Barwick, a 2017 University of Delaware graduate, describes his current
yearlong internship in investigative journalism at the Center for Public Integrity as “a little intimidating but also awesome.”
Barwick, who graduated with a double major in American history and
English in the College of Arts and Sciences, is working at the center as
the 2017 recipient of the James R. Soles Fellowship, established in
honor of the late University of Delaware professor of political science
and international relations.
The Center for Public Integrity is a nonpartisan, nonprofit
investigative news organization founded by Charles Lewis, a 1975 UD
graduate, in 1989 in Washington, D.C. The mission of the center is to
serve democracy by revealing abuses of power, corruption and betrayal of
public trust by powerful public and private institutions.
Lewis later established the fellowship at the CPI in honor of his
professor and mentor, who died in 2010. The fellowship is awarded each
year to a graduating senior from the University, usually one with a
background in political science and international relations.
Ryan Barwick, a 2017 UD graduate, is spending a year immersed in
investigative reporting projects as a James R. Soles Fellow at the
Center for Public Integrity.
Barwick was recommended for the
fellowship by Deborah Gump, director of UD’s Journalism Program, and
started working at CPI in late summer.
While at UD, Barwick served as the executive editor of The Review, the University’s student-run newspaper, and produced and hosted “Too Personal,” a show for UD’s radio station, WVUD.
Despite his experience in reporting, working in a newsroom dedicated
solely to investigative journalism was something new for Barwick.
“Well, it’s different,” he said. “Because it’s a 9-to-5 situation,
people aren’t trying to rush to a deadline.

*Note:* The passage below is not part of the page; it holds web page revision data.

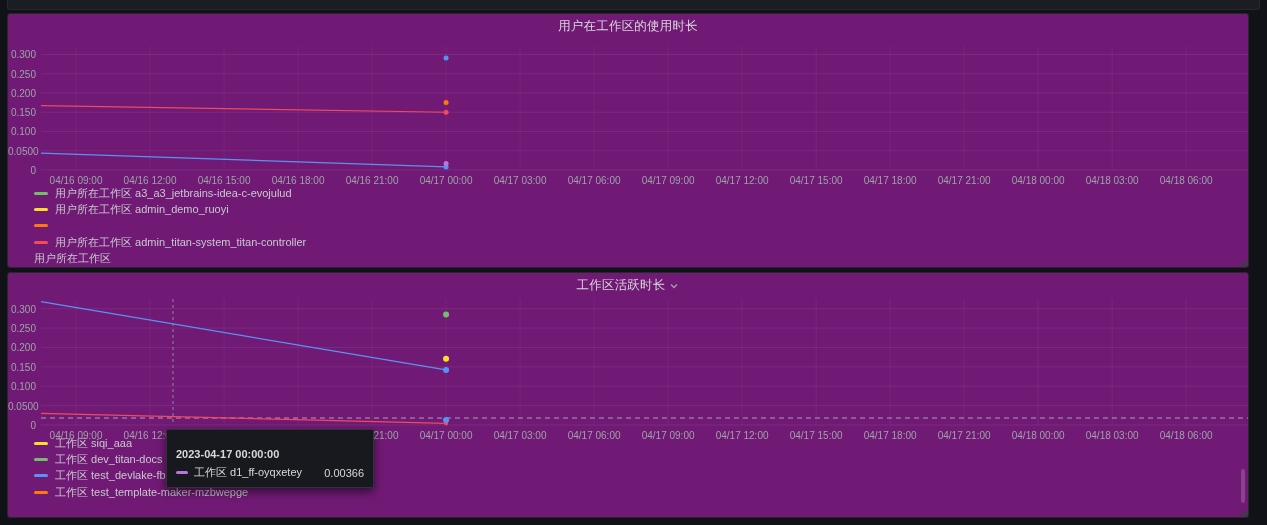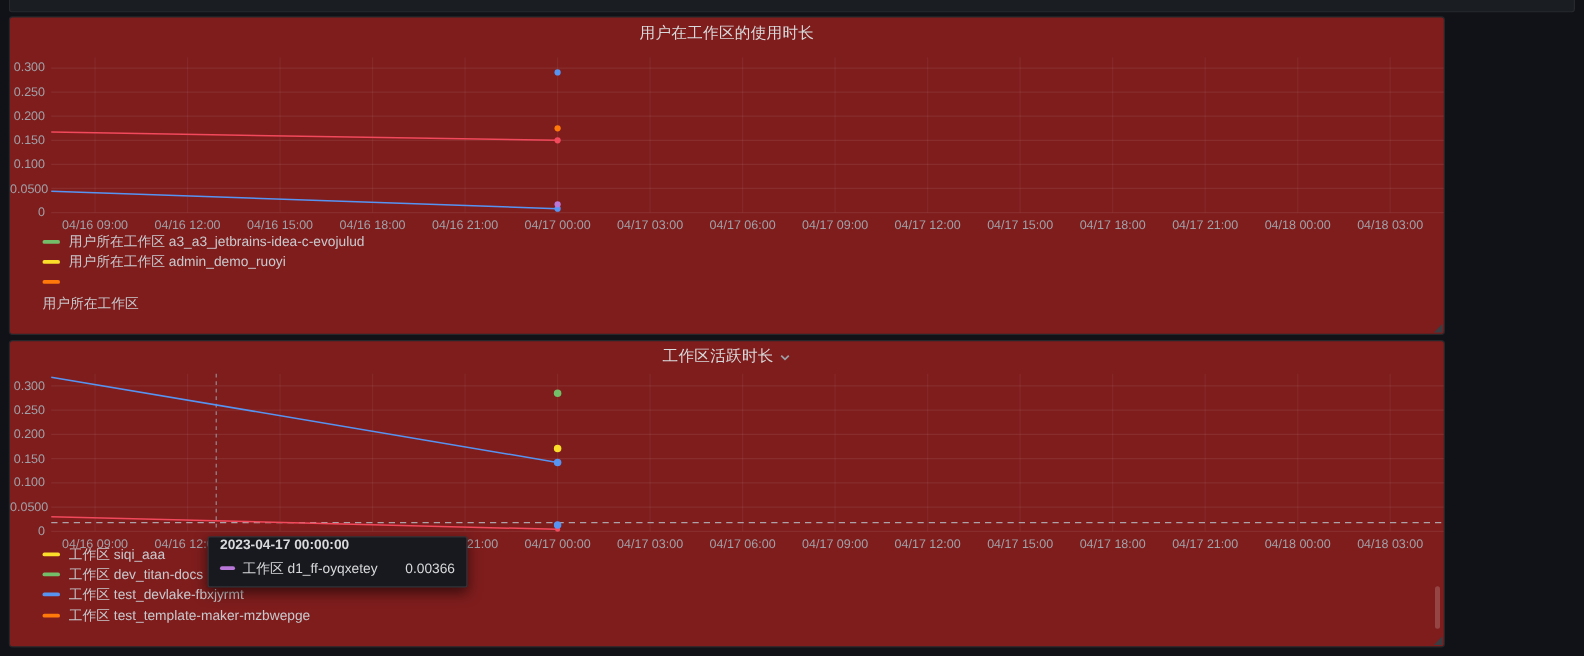"用户在工作区的使用时长" .panel { background: #7f1d1d -> #701a75; width: 1149px -> 1242px }
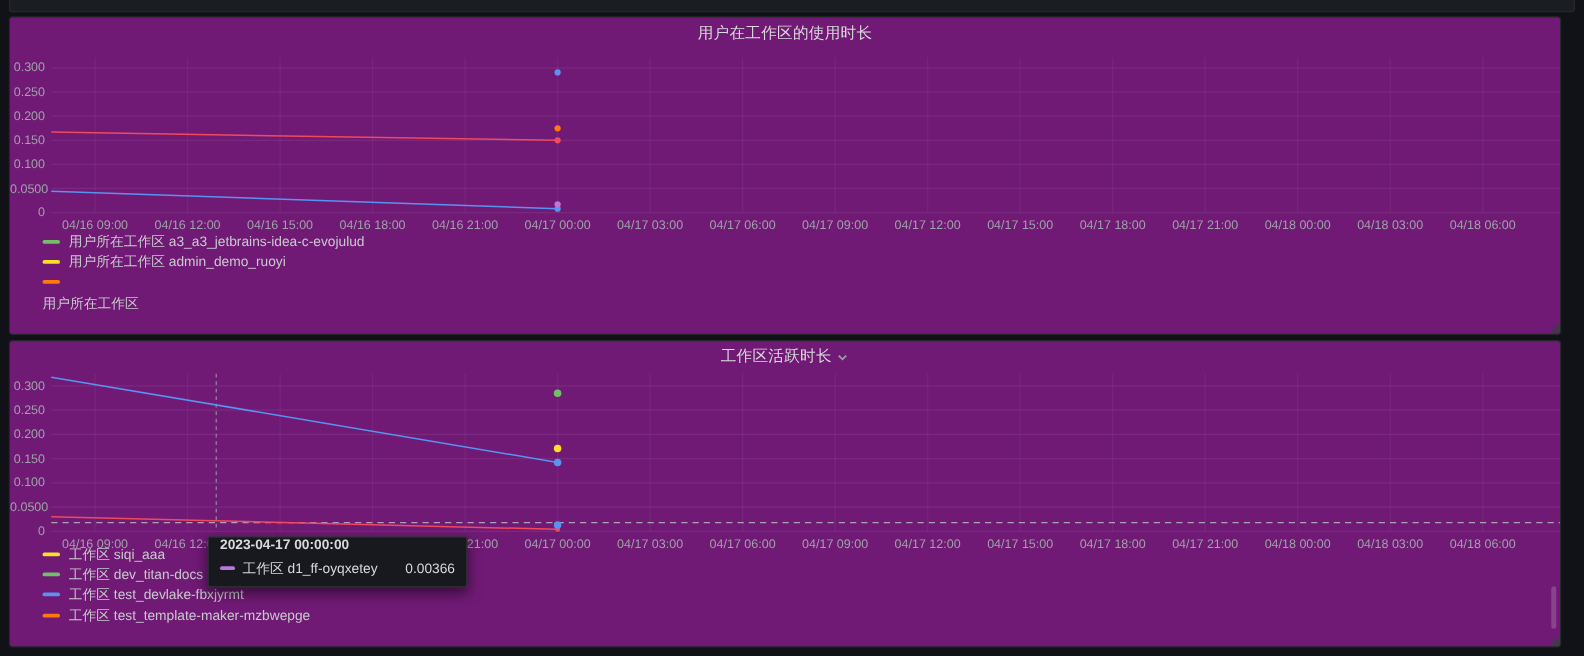"用户所在工作区 admin_titan-system_titan-controller" div.lrow { html: none -> <div> <span></span> <span>用户所在工作区 admin_titan-system_titan-controller</span> </div> }
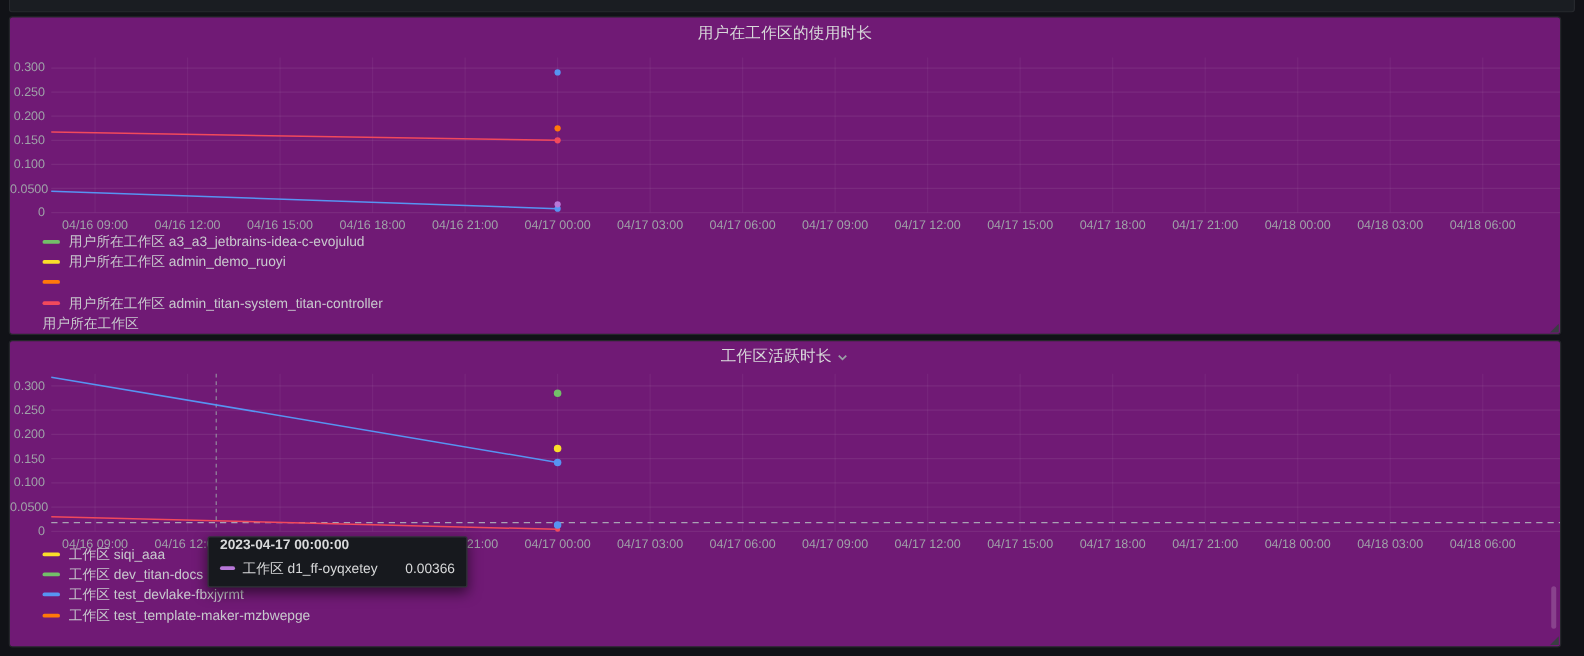"2023-04-17 00:00:00" .tooltip { padding: 0 9px 7px -> 18px 9px 7px }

That being said, it’s seems
as though everyone here is an expert in their own field. I’m surrounded
by geniuses all the time — a little intimidating, but also awesome.”
While at CPI, Barwick is working with the Business in Politics team.

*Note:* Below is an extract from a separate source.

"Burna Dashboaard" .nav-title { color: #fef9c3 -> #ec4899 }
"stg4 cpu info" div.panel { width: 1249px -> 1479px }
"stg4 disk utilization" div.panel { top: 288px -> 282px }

His first story, which looked at the Federal Communications Commission
(FCC) and the future of the internet, topped off at 3,500 words. Having
never before tackled such a long piece of journalism, Barwick said the
two-month reporting and writing process with his supervisor, Allen
Holmes, was a valuable educational experience.
“I’ve never done anything like that,” he said. “I had never gone
through FCC files, which I don't really recommend, but they’re
incredibly informative. It’s cool to see how much information is
available to the public if you just look for it.”

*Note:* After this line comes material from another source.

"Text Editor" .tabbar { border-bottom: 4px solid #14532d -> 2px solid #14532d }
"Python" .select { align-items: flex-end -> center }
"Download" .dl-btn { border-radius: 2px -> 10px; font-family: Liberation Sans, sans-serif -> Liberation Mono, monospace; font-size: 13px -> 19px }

While he wasn’t able to choose which team he would work with, Barwick
said he was grateful to end up in Business in Politics, especially
because he wouldn’t have selected it himself but now has found great
“I’ve learned a lot,” he said. “It’s cool, too, because you’re
writing about Verizon and Comcast, and these are all companies people
know but they don’t know how much they influence politics.”